## Exercise directions
Quote the records in full and leave their pictures out.

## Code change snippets
:::

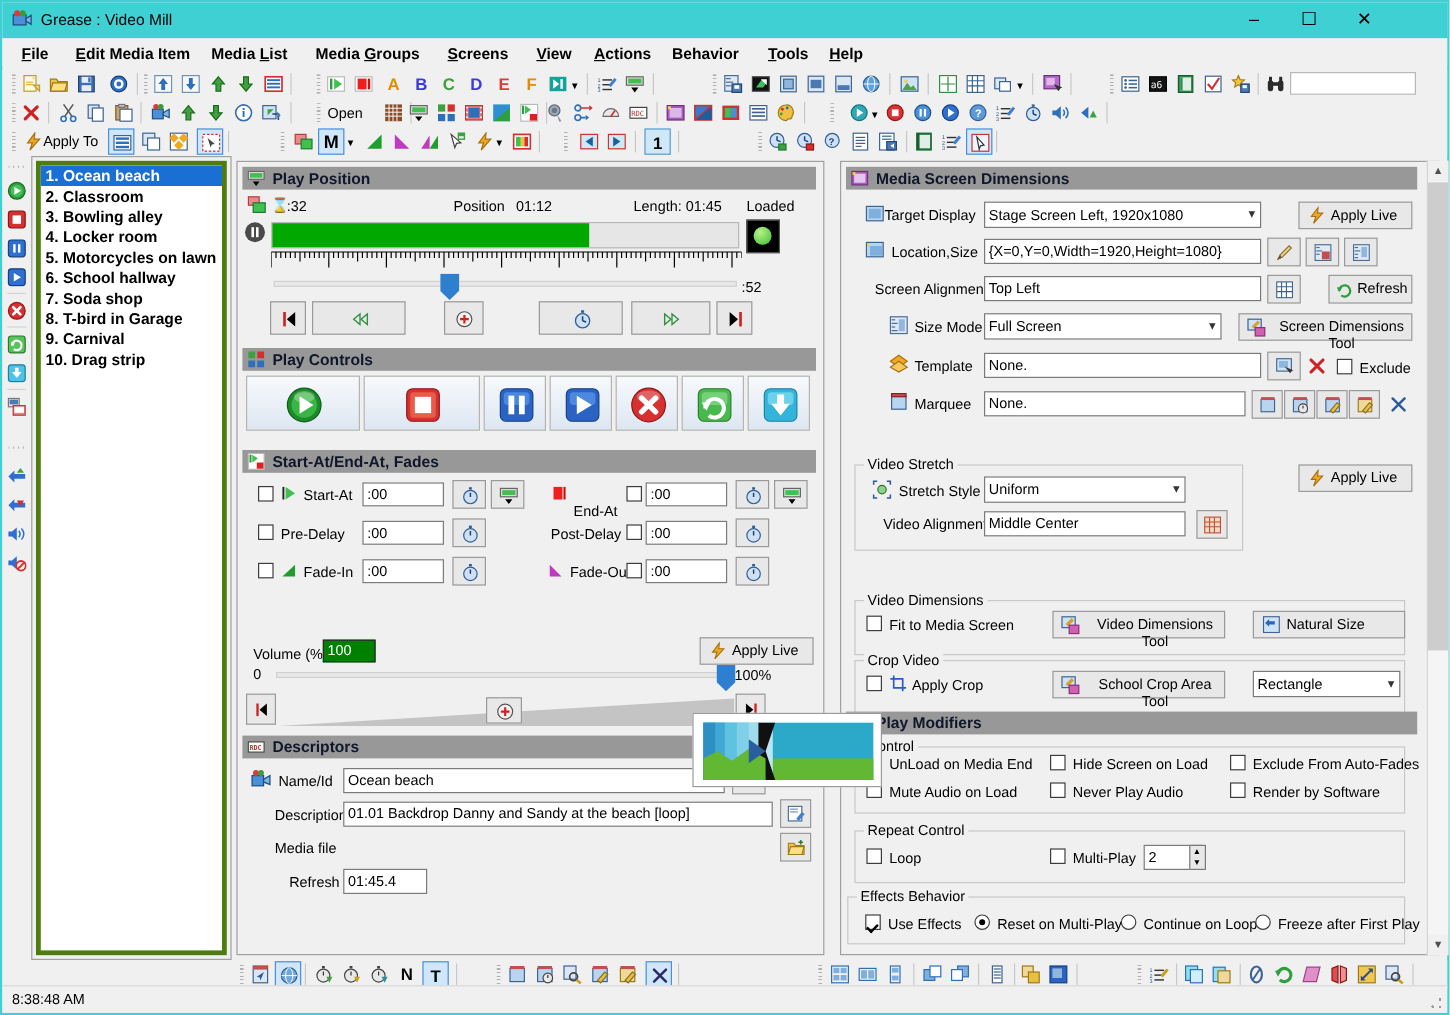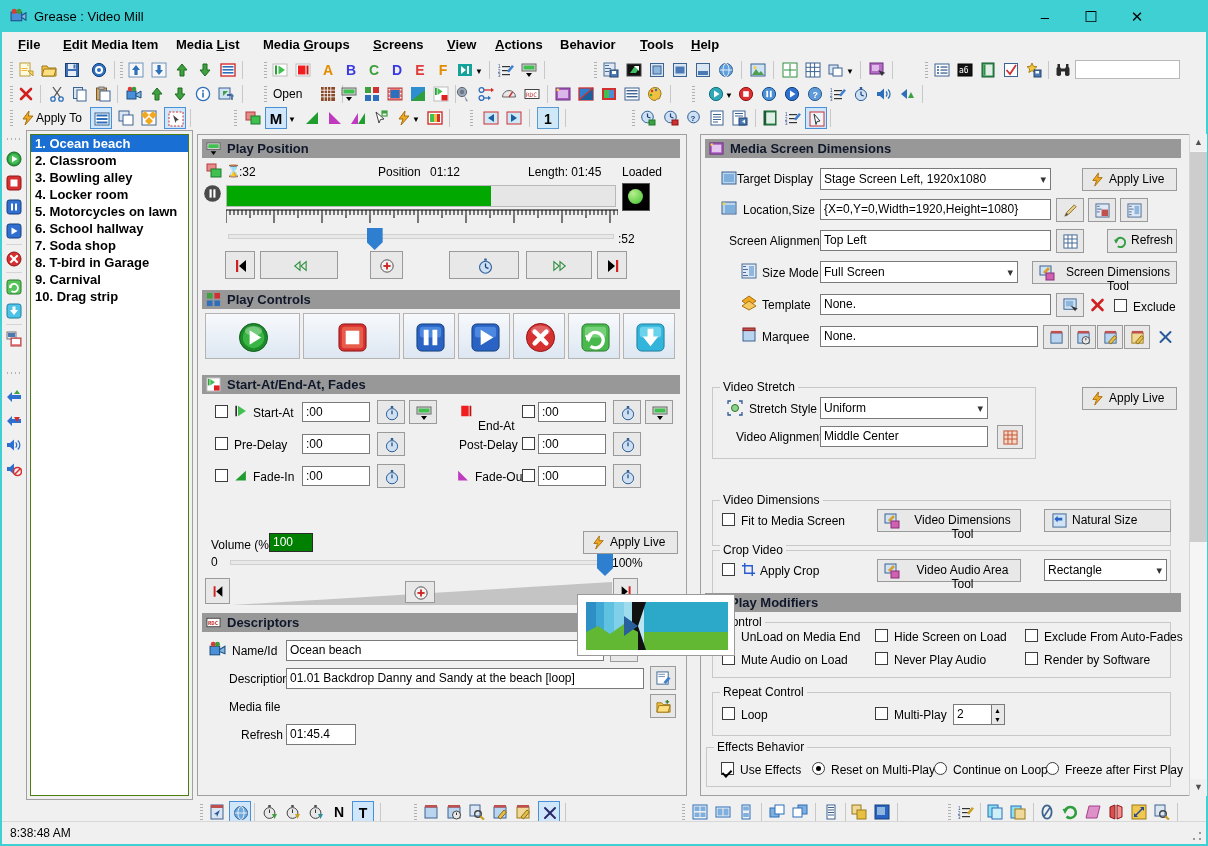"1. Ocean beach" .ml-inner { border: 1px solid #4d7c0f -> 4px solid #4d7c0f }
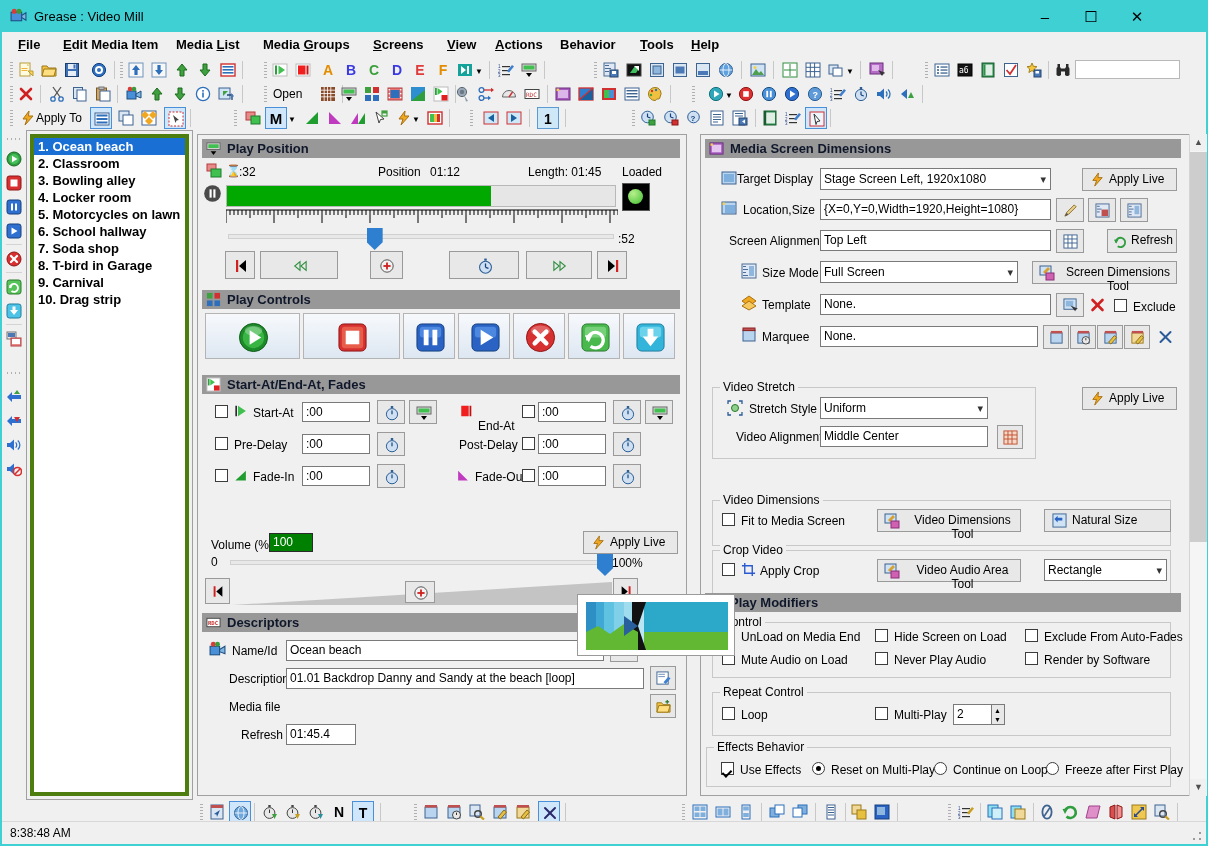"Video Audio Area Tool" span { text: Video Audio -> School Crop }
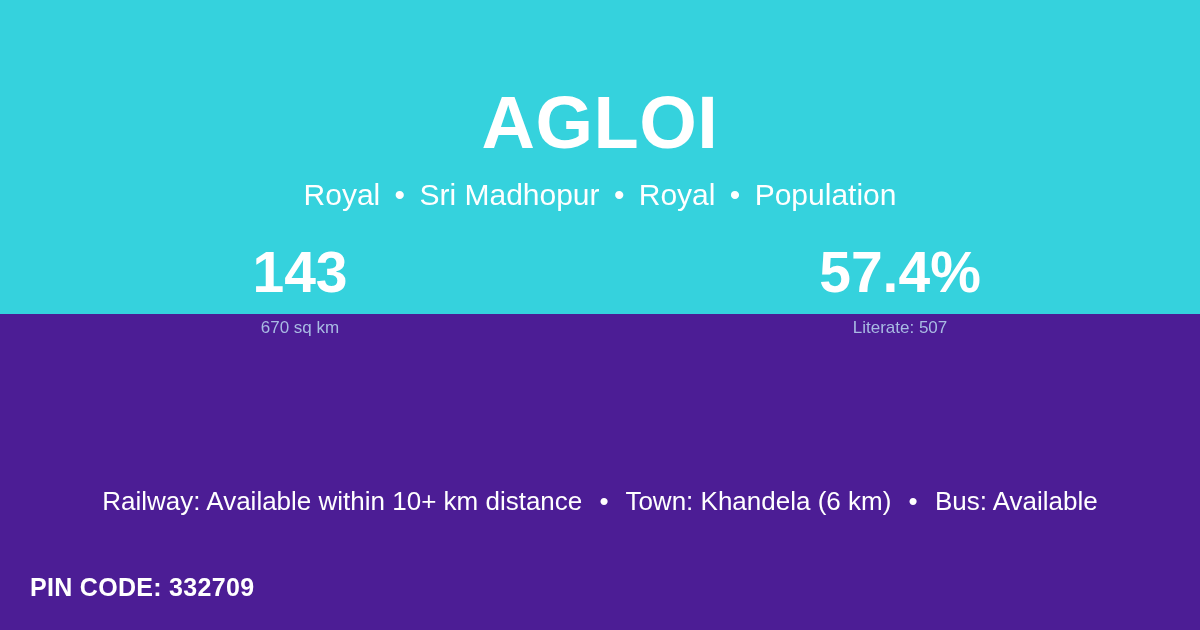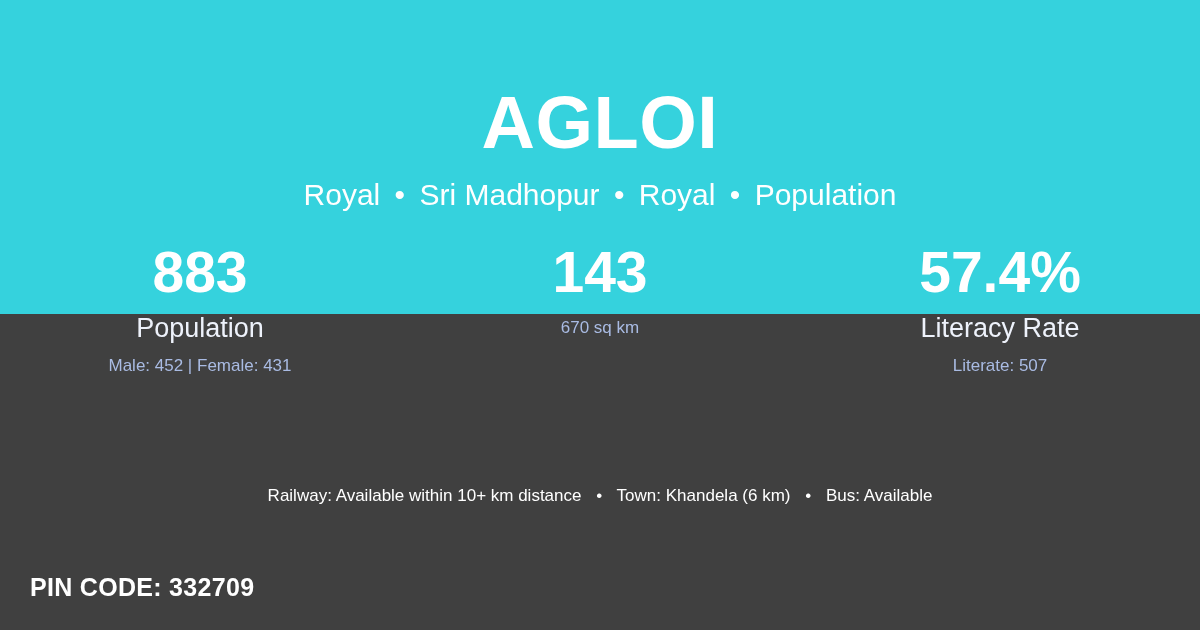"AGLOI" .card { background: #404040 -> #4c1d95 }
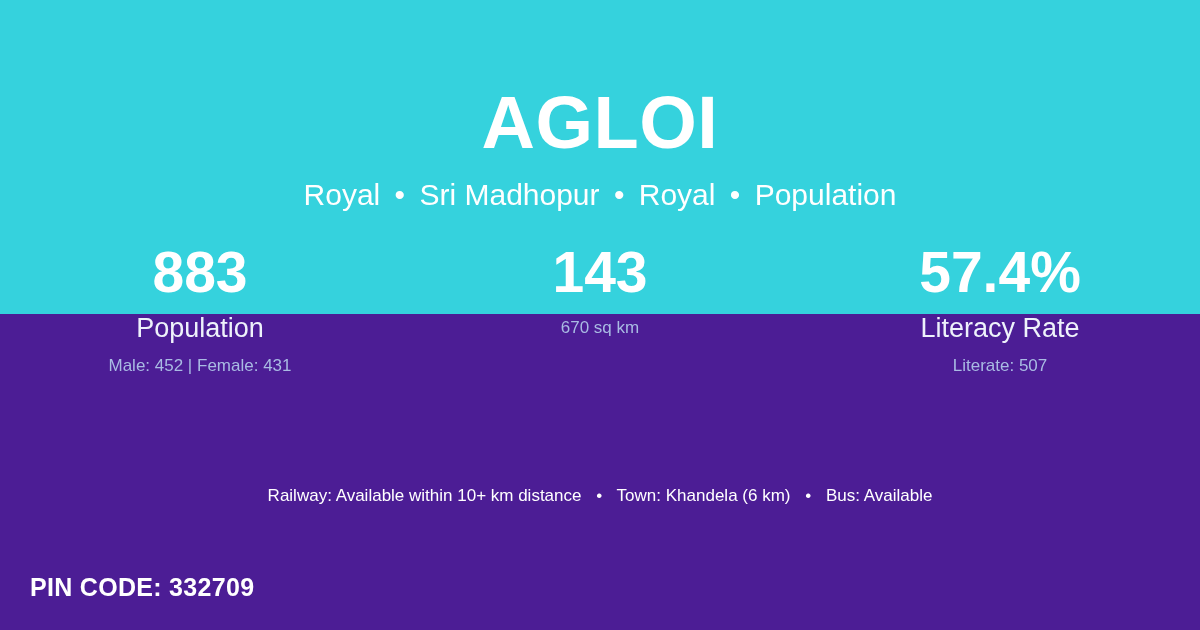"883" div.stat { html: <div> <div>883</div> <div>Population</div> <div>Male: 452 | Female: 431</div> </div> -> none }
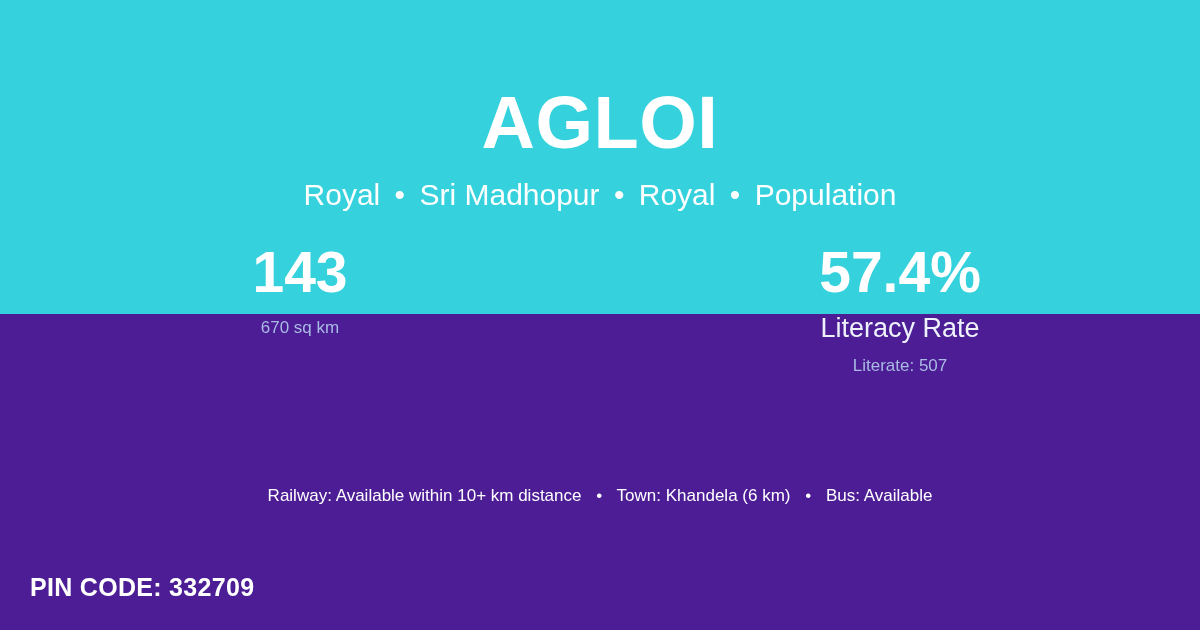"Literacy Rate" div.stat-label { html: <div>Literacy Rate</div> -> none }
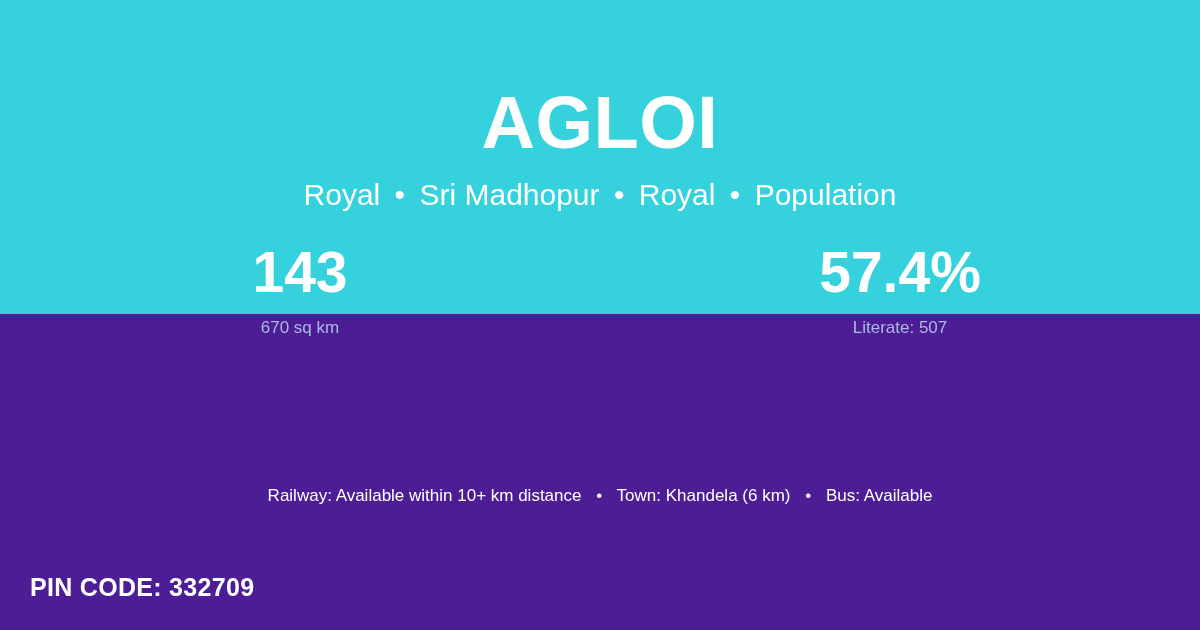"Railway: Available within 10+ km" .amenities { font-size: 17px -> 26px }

:::

## Reply
"1. Ocean beach" .ml-inner { border: 1px solid #4d7c0f -> 4px solid #4d7c0f }
"Video Audio Area Tool" span { text: Video Audio -> School Crop }
"AGLOI" .card { background: #404040 -> #4c1d95 }
"883" div.stat { html: <div> <div>883</div> <div>Population</div> <div>Male: 452 | Female: 431</div> </div> -> none }
"Literacy Rate" div.stat-label { html: <div>Literacy Rate</div> -> none }
"Railway: Available within 10+ km" .amenities { font-size: 17px -> 26px }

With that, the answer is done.